Annual report pursuant to Section 13 and 15(d)

Reorganization and Recapitalization

v3.21.2
Reorganization and Recapitalization
12 Months Ended
Dec. 31, 2020
Restructuring and Related Activities [Abstract]  
REORGANIZATION AND RECAPITALIZATION

NOTE 4 — REORGANIZATION AND RECAPITALIZATION


On July 16, 2019, 180 and each of 180 LP, Katexco and CBR Pharma completed a corporate restructuring, pursuant to which 180 LP, Katexco and CBR Pharma became wholly-owned subsidiaries of 180 (the “Reorganization”). It was determined that Katexco was the accounting acquirer in the Reorganization and the remaining companies were the accounting acquirees.

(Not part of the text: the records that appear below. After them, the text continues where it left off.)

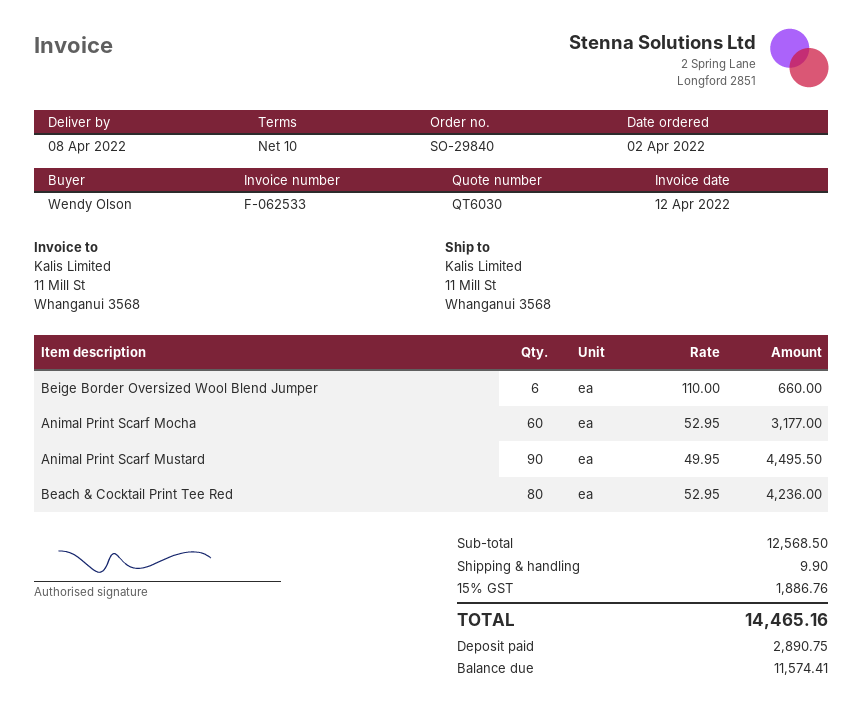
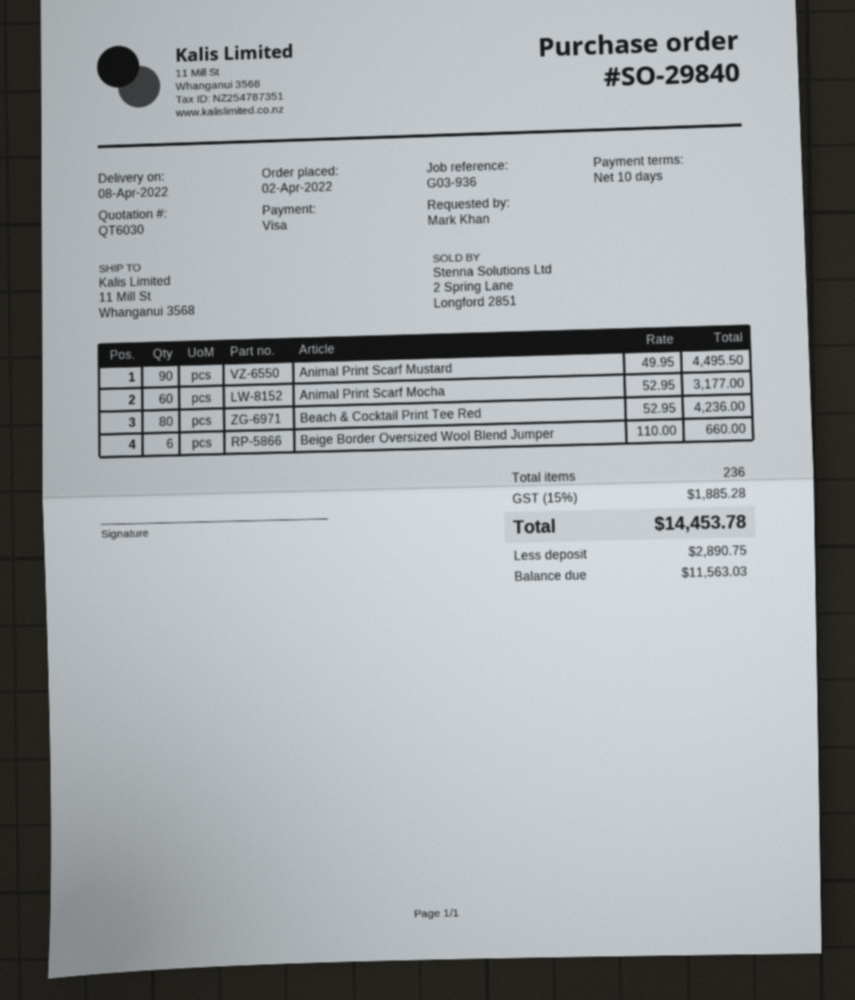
ordered by: Wendy Olson -> Mark Khan
shipping: 9.90 -> none
tax: 15% = 1886.76 -> 15% = 1885.28
total: 14465.16 -> 14453.78
balance: 11574.41 -> 11563.03

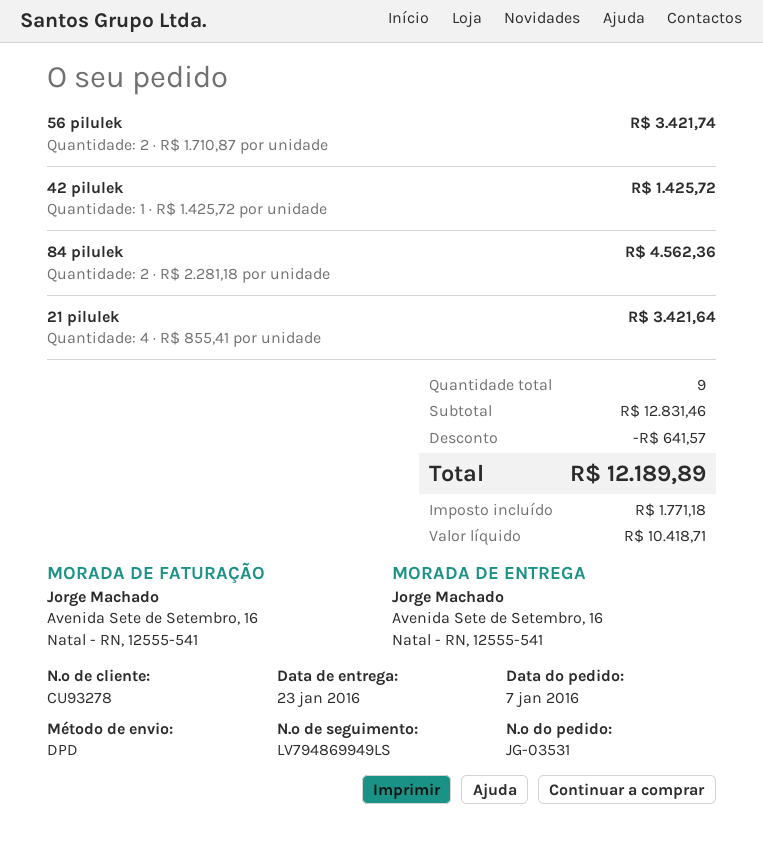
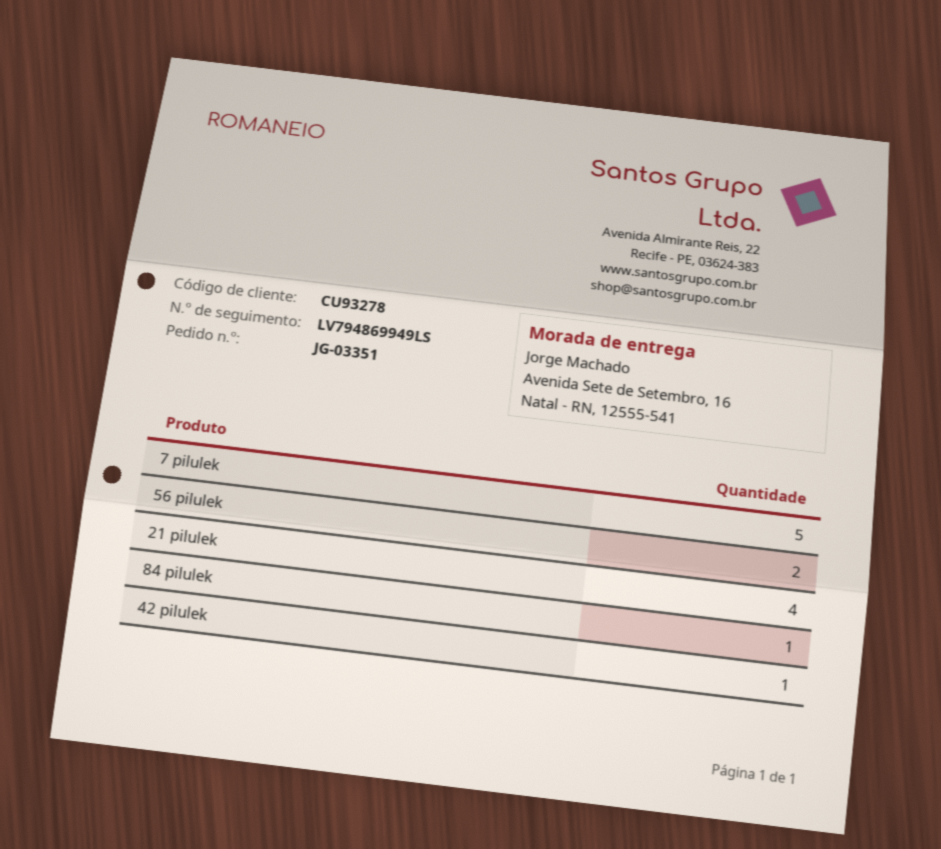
order number: JG-03531 -> JG-03351
84 pilulek: 2 -> 1
7 pilulek: none -> 5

In connection with the Reorganization, the Company issued an aggregate of 9,881,785 shares of common stock, and 1 share of preferred stock which is exchangeable into an aggregate of 1,664,083 shares of common stock at the option of the holders, to the former shareholders of CBR Pharma and 180 LP, in exchange for 100% of the outstanding equity and equity equivalents of CBR Pharma and 180 LP. Of the 9,881,785 shares of common stock issued in connection with the Reorganization, 2,694,053 shares were issued to a consultant were subject to redemption by 180 LP (the “Contingently Redeemable Shares”) for an aggregate redemption price of $4.00 if (i) the closing of the Business Combination did not occur on or prior to October 31, 2019; or (iii) the consultant terminated its service with 180 LP prior to October 31, 2019. On November 11, 2019, the Board of Directors authorized its management to enter into an agreement to waive its right of redemption in connection with the Contingently Redeemable Shares. Note 15 - Stockholders’ Equity (Deficiency), Contingently Redeemable Shares.


The Reorganization was accounted for as a reverse acquisition using the acquisition method of accounting, with Katexco being the accounting acquirer for financial reporting purposes.


The following table summarizes the purchase price consideration paid to the accounting acquirees:


    CBR Pharma     180 LP     Total  
Debt assumed   $ -     $ 270,000     $ 270,000  
Shares at fair value (a)     24,927,274       20,939,224       45,866,498  
Total Purchase Consideration   $ 24,927,274     $ 21,209,224     $ 46,136,498  

a) Represents the fair value of 3,965,059 and 1,326,830 shares of common stock and common stock equivalents issued to the former shareholders of CBR Pharma and 180 LP, respectively. The value of the Contingently Redeemable Shares was not accounted for since, as of the date of the Reorganization, it was not probable that the conditions for which the redemption provision could be removed would be met.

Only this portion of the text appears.